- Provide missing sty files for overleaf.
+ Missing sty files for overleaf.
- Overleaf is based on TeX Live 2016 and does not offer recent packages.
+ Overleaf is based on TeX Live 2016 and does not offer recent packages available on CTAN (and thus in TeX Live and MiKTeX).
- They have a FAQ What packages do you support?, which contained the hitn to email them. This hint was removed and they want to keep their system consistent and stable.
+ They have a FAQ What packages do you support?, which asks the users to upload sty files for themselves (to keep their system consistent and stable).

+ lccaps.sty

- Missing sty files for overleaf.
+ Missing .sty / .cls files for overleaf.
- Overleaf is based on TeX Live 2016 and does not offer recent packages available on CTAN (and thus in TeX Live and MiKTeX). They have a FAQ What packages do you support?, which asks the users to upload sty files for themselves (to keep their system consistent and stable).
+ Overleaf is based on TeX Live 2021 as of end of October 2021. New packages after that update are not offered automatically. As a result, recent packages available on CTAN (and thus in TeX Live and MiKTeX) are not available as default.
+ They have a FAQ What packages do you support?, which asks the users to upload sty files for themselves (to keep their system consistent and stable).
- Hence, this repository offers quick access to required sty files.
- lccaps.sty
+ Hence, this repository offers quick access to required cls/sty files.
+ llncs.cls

::::::::::

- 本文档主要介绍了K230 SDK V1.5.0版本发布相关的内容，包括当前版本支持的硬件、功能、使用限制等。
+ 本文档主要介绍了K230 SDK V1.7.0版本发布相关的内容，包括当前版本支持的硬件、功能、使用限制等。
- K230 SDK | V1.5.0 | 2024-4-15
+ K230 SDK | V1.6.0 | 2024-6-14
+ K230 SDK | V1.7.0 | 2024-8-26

::::::::::

What is being asked:
Working from the material above, retype exactly the lines from the one with "- Provide missing sty files for overleaf." through the one with "Missing .sty / .cls files for overleaf.", both included, and only those lines.

Response to this exercise:
- Provide missing sty files for overleaf.
+ Missing sty files for overleaf.
- Overleaf is based on TeX Live 2016 and does not offer recent packages.
+ Overleaf is based on TeX Live 2016 and does not offer recent packages available on CTAN (and thus in TeX Live and MiKTeX).
- They have a FAQ What packages do you support?, which contained the hitn to email them. This hint was removed and they want to keep their system consistent and stable.
+ They have a FAQ What packages do you support?, which asks the users to upload sty files for themselves (to keep their system consistent and stable).

+ lccaps.sty

- Missing sty files for overleaf.
+ Missing .sty / .cls files for overleaf.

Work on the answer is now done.